Print, in exact form, the lines below from the one containing "white-space: nowrap;" through the one containing "text-align: center;", and omit all others.

Segment Open

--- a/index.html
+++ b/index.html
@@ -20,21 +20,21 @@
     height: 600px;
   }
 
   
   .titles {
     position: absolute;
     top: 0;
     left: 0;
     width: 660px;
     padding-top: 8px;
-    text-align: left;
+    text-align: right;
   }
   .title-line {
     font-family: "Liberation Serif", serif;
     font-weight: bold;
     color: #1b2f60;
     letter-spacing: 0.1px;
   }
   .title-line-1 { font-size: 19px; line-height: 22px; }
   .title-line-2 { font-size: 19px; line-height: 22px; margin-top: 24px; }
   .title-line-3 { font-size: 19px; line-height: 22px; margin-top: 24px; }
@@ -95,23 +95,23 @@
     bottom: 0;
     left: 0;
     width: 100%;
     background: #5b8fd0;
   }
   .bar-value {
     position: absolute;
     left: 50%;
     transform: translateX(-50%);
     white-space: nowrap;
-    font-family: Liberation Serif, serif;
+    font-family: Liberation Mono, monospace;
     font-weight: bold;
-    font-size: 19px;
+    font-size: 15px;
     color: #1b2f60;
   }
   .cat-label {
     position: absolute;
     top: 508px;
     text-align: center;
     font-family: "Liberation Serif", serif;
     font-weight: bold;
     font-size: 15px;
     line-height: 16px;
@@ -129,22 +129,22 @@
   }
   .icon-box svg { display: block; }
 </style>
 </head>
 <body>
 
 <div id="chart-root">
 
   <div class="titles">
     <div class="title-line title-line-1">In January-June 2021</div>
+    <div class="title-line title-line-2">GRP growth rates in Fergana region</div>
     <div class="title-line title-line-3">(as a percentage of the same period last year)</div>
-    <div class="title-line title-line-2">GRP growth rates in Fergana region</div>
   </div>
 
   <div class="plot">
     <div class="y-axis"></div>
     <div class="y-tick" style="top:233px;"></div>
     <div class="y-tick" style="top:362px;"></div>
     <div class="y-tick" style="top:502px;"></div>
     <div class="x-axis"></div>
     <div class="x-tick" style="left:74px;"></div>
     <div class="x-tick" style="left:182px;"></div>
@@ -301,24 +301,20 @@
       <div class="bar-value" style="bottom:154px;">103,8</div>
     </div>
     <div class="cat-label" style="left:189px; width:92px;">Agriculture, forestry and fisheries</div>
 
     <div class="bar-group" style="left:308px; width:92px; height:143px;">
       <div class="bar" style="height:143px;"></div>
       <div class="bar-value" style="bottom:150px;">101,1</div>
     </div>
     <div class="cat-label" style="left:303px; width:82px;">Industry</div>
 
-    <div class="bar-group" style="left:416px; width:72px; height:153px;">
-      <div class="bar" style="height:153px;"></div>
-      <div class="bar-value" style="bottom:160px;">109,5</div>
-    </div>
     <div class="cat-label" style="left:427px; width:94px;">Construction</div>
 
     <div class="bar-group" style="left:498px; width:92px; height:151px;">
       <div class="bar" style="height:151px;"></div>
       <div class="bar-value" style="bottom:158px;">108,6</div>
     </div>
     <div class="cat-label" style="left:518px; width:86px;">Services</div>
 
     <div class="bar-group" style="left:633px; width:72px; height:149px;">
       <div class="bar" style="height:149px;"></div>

Segment Closed

# REPLY TO THE EXERCISE
     white-space: nowrap;
-    font-family: Liberation Serif, serif;
+    font-family: Liberation Mono, monospace;
     font-weight: bold;
-    font-size: 19px;
+    font-size: 15px;
     color: #1b2f60;
   }
   .cat-label {
     position: absolute;
     top: 508px;
     text-align: center;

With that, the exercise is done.